授業が終わり、ジャージに着替える。今の時代のジャージってカッコいいね。あれ?あの時代の時って、ジャージあったかな?なかったかも。俺、学校とか行ってなかったから分からない。
ジャージのチャックは一番上まで上げる。だって首元寒いんだもん。
身体検査で使う紙を貰って、順番ずつ回る。最初は身長。
「弐劉~!一緒に行こうぜ~!」
『ん』
友人と身長測定に向かう。
「弐劉身長デカいよなぁ~」
『そう…?』
「おう。最初会った時は俺と同じくらいだったのに」
『?あ、まり、分か、ら、ない』
「無頓着そうだしな~お前」
『そう、かも』
身長測定する場所に行き、並ぶ。長蛇の列になってるけど、すぐ順番は来るだろう。
それからしばらくして、順番が来た。
『お、願い、しま、す』
紙を渡して、測定器の上に乗る。
「はい、終わり」
『あり、が、とう、ござ、い、ます』
紙を受け取って確認する。身長が1cm伸びて170cmになってた。やった。
「お~デカいな~!俺169cmだぜ~」
『1㎝、違い…?』
「みたいだな~。羨ましいぞ~」
『そう…?』
「ああ」
身長の話で盛り上がりながら、次は体重。
「はい、終わりだよ」
『ん』
受け取って見ると、体重が少し増えていた。
「!お前、軽すぎじゃね?」
『これ、軽い、の…?』
俺の体重は56kg。軽いのかな?
「俺、59kgだぜ?」
『そう、考え、る、と、軽い、かも…』
「なに?動きやすくするため?」
『かも、しれ、ない』
それから視力、聴覚をしていった。視力は右目が2.0。左目は見えないから図ってないけどね。聴覚はちょっと低かった。たぶん、サバゲ―とかでエアガンを使ったりしてたからいかれちゃったのかも。全く聞こえないって程じゃないけど。
それで今日はお昼を食べ終わったら終わり。
「弐劉~」
『!!』
お姉ちゃんが向こうから来る!
「お昼終わったら、私の教室来て?2組にいるから」
『ん、分か、った』
何か用なのかな?悪い事してないから思い当たる節が無い。
「今のって弐劉の姉ちゃんか?」
『ん』
「めっちゃ綺麗じゃん!」
『ん。

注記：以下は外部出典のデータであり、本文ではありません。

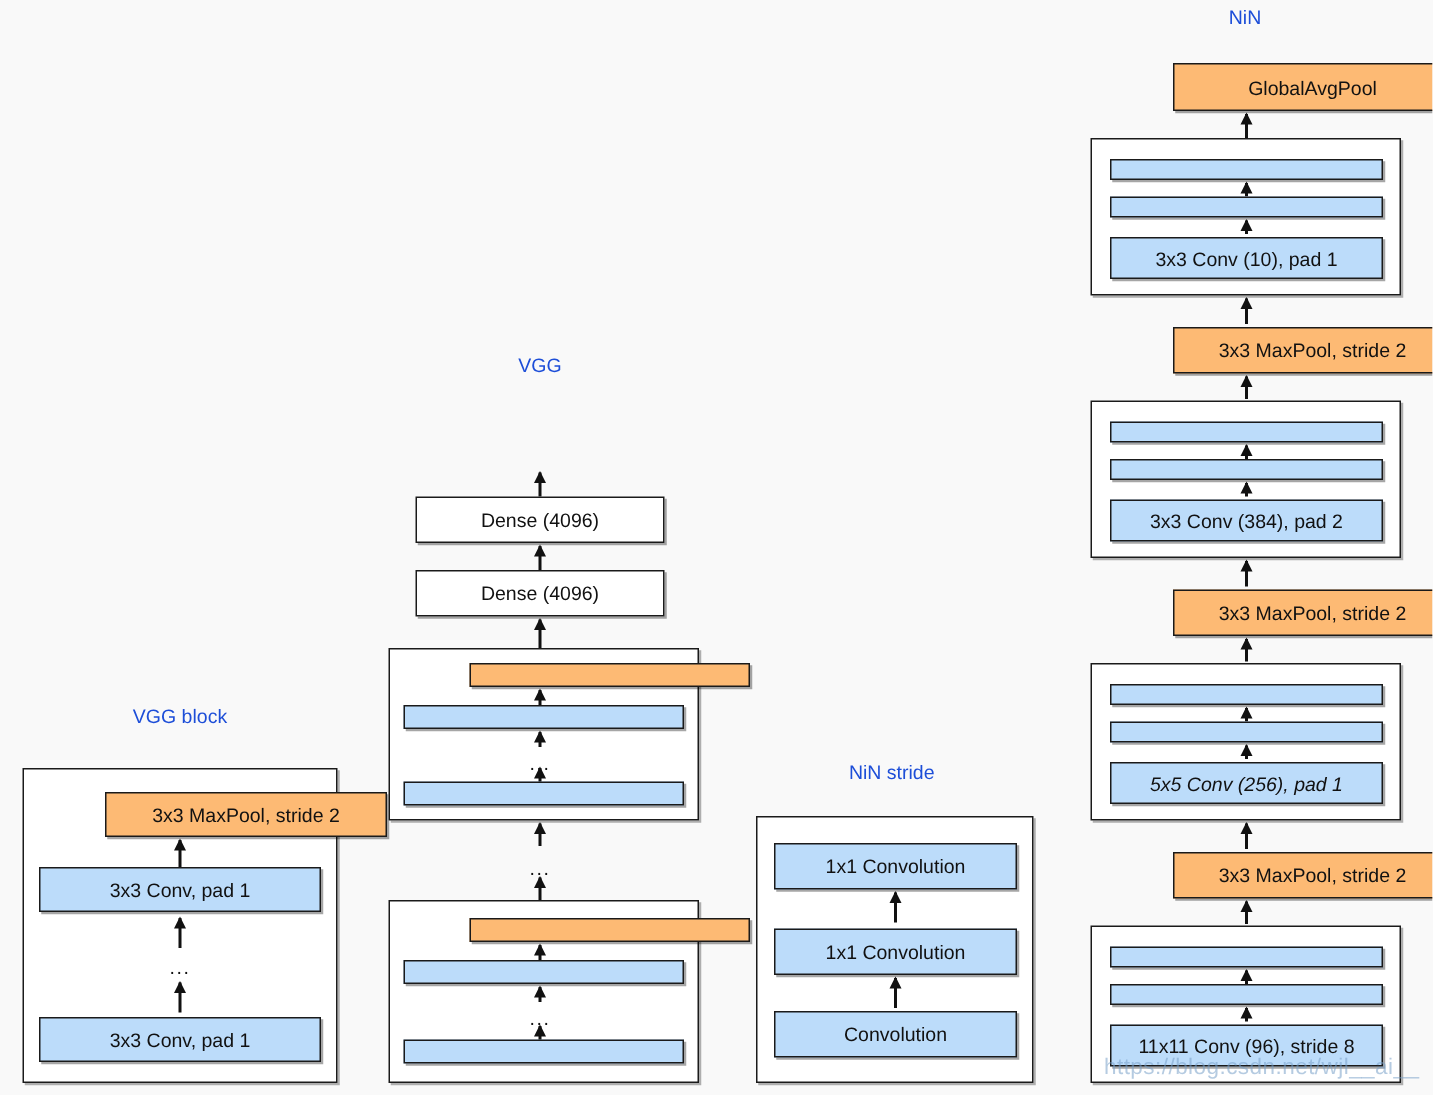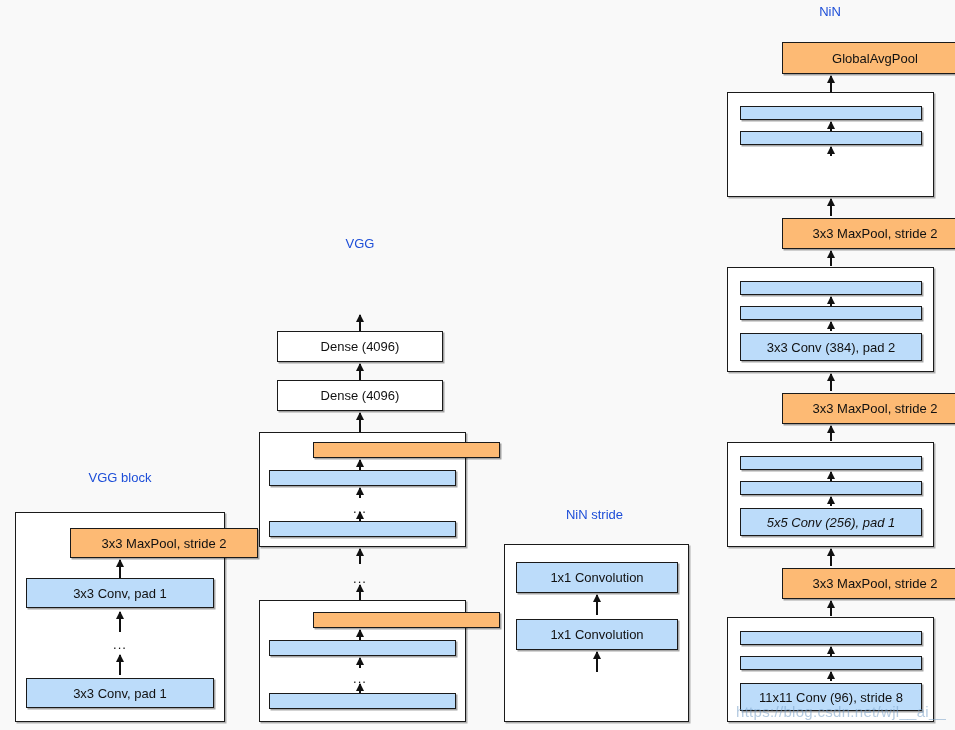--- a/index.html
+++ b/index.html
@@ -247,6 +247,9 @@
     <div class="shaft" style="height:9px;"></div>
       <div class="head"></div>
   </div>
+  <div class="node lightblue" style="left:740px; top:158px; width:182px; height:28px;">
+    <span>3x3 Conv (10), pad 1</span>
+  </div>
 
   <div class="arrow" style="left:831px; top:199px;">
     <div class="shaft" style="height:17px;"></div>

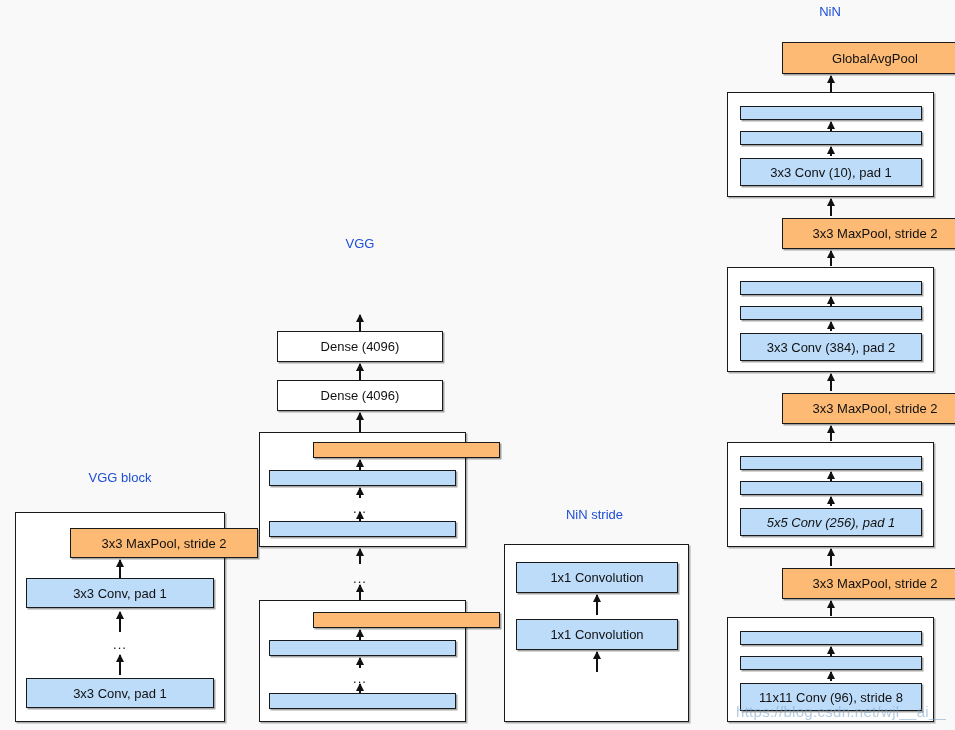--- a/index.html
+++ b/index.html
@@ -221,6 +221,9 @@
     <div class="shaft" style="height:20px;"></div>
       <div class="head"></div>
   </div>
+  <div class="node lightblue" style="left:516px; top:674px; width:162px; height:31px;">
+    <span>Convolution</span>
+  </div>
 
   <div class="title" style="left:730px; top:4px; width:200px;">NiN</div>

自慢、の、お姉、ちゃん』
「羨ましいぞ~」
肘でこのこのっとつついて来る。くすぐったいよ…。
「彼氏とかいるのかな?」
『さぁ?聞いた、こと、ない、よ』
「聞いてないのか?」
『ん』
「狙ってる男子は一杯いそうだなぁ」
そういう友人の目は、お姉ちゃんを追っている。
『お姉、ちゃん、を、彼女に、したい、なら、俺が、まず、どんな、男、か、見る、よ』
「手厳しいなぁ」
『ん。それ、から、兄貴、と、弟達、にも』
「弐劉ってシスコンか?」
『シス、コン…?』
シスコンってあれだよな?兄が妹のことを好きな対象として見るってやつだよね?
『違う、よ?ただ、お姉、ちゃん、が、大事、な、だけ』
「本当か?」
『ん。本当』
優しいお姉ちゃんが大事なだけ。姉弟と愛情はあるけど、恋愛対象としては見たことがない。あれと似てる。親が子を大事に想うのと一緒。